What's this? A trilogy in 4 parts? Turns out I'm not done with this subject after all.
Honestly? I don't know. I'm coming around to the idea of "Hybrid Working". Slowly. I still think it is completely arbitrary to enforce physical location when jobs are clearly getting done (and done well), but those feelings aside - perhaps the change of scenery a couple days of week will be good for my head.
This is about something bigger than just how I feel about things, and with time and perspective - perhaps compromises will be met one day.
Where's that negativity we've come to know and tolerate?
On the whole, I really like my job. No two days are the same, and over the years my role has slowly become something that I really enjoy doing. Like, not something I got used to - stuff that I do in my free time out of work anyway.
I make no secret of my contributions to the incredibly popular (in it's niche) open sourced project Pi-hole. Since 2016 I've gone from getting my first pull request accepted, to being a core team member, and everything that comes with that. Over the past 5 years doing that, I have learned all sorts of skills that I just didn't have before. Hell, before I started on the project, I didn't have a clue how to use
git, or even how to write a simple
I've taken those skills, and I've applied them to my day job. I've been able to not only introduce, but sell and implement tools and ways of working into our department. I owe an incredible debt of gratitude to the other members of the Pi-hole team for sticking with me and helping me grow over the past five years.
As a totally unrelated aside (😇), the core team of Pi-hole are based all over the world - we've never once been in the same room as each other, all of our work is done in our Mattermost server.
I think there is probably at least a grain of truth in the saying "Do what you love, love what you do."
So, no negativity?
The negativity is still there, bubbling away under the surface. There are a few things that really get my goat, the more I think about them. There are also an awful lot of what-if worst case scenarios happening in my head, but for now that's all it is. Whether or not they become reality, well - I'll cross that when it comes.
As mentioned in the previous part, we've been told that we must be in the office a minimum of two days a week, and I have opted for Mondays and Tuesdays... I very much do not like the idea of returning to the office for a full five days a week - I've learned a lot about myself in this past 18 months, hell, I've even grown (physically 🐋, and mentally 🧠), and I'd rather not regress.
One thing that really grinds my gears. Any kind of messaging that is headed "Returning to Work", when really it should be "Returning to the office".
I've worked hard over the past 18 months, facing sudden challenges brought about by a pandemic, and facing them head on.
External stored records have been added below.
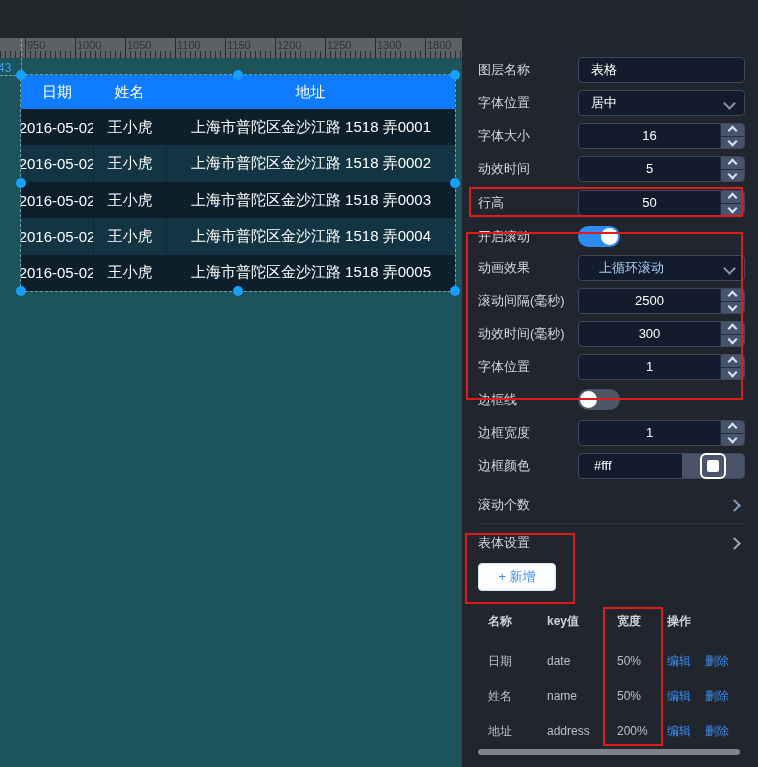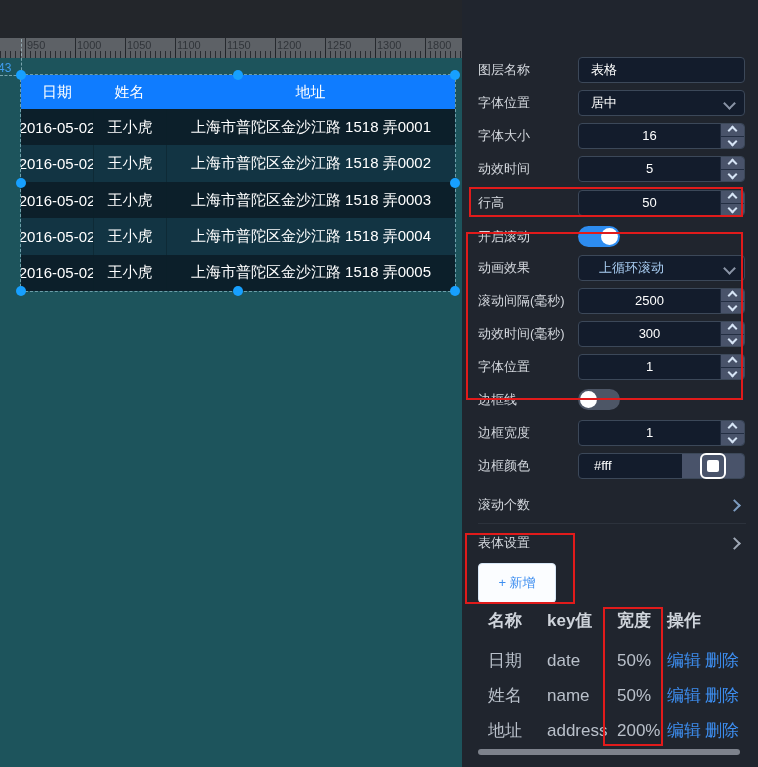"+ 新增" .add-btn { height: 40px -> 28px }
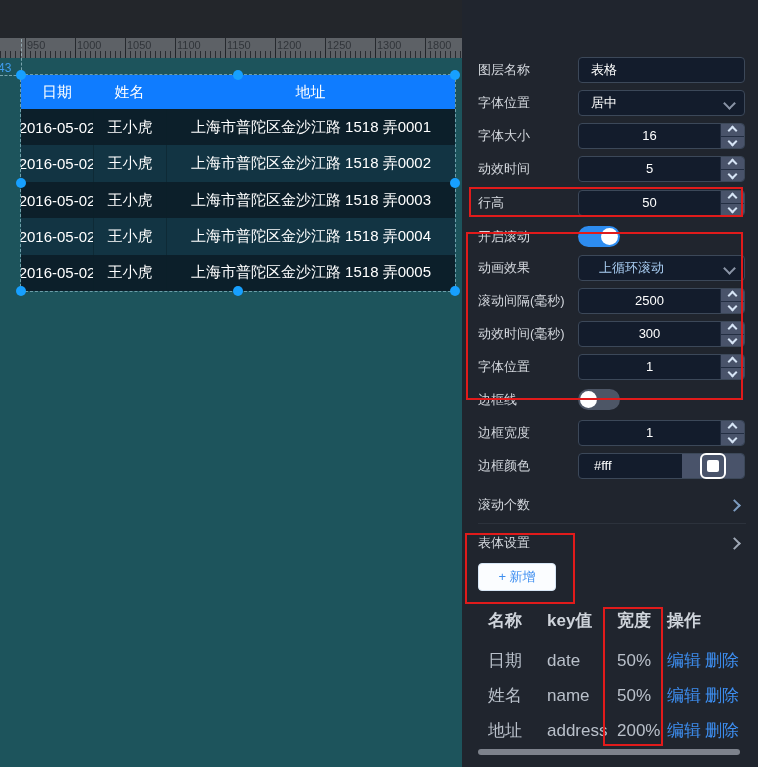"名称" .ct-head,.ct-row { font-size: 17px -> 12px }
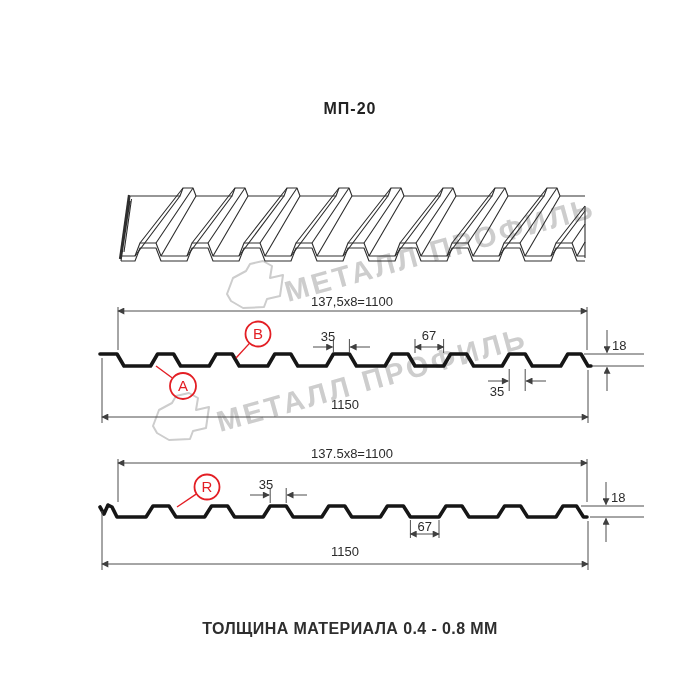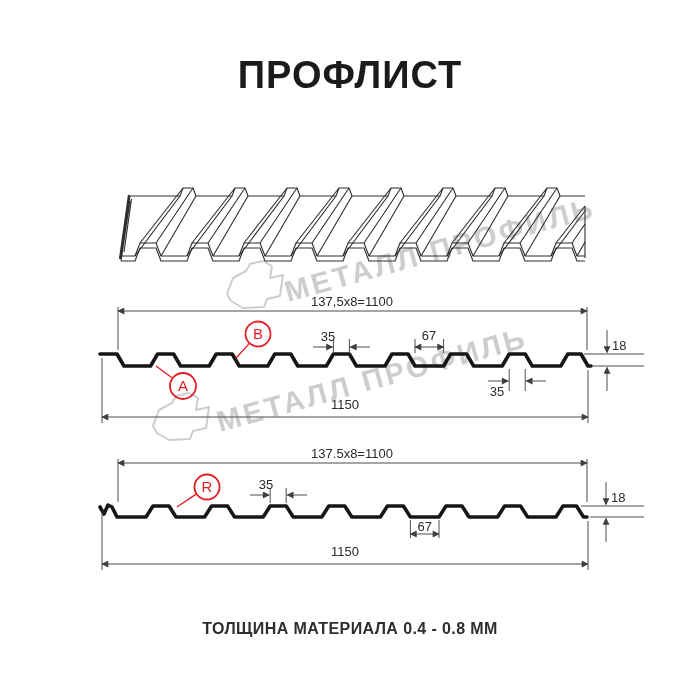"ПРОФЛИСТ" div.title { html: <div>ПРОФЛИСТ</div> -> none }
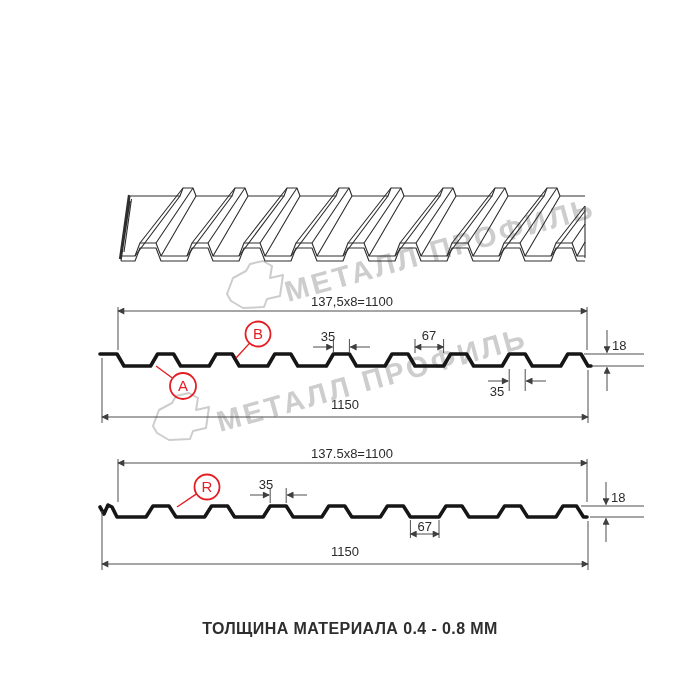"МП-20" div.subtitle { html: none -> <div>МП-20</div> }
My productivity has not dropped , and I've generally remained pretty motivated. I can't be the only person working hard, right?
To hear "Returning to work" makes it sound like anything that has happened over the past 18 months cannot really be considered "work", and frankly, that is fucking insulting.
Of course, it's likely just me reading too far into it. I'm sure all the hard work that people have put in over the past 18 months despite there being a global pandemic is appreciated. And I think deep down I know that it is. But reading the words "Returning to work" just makes it all seem like it was for nothing.
Words are important. Semantics are important. It can be the difference between a sentiment being well-received, or making people feel like shit.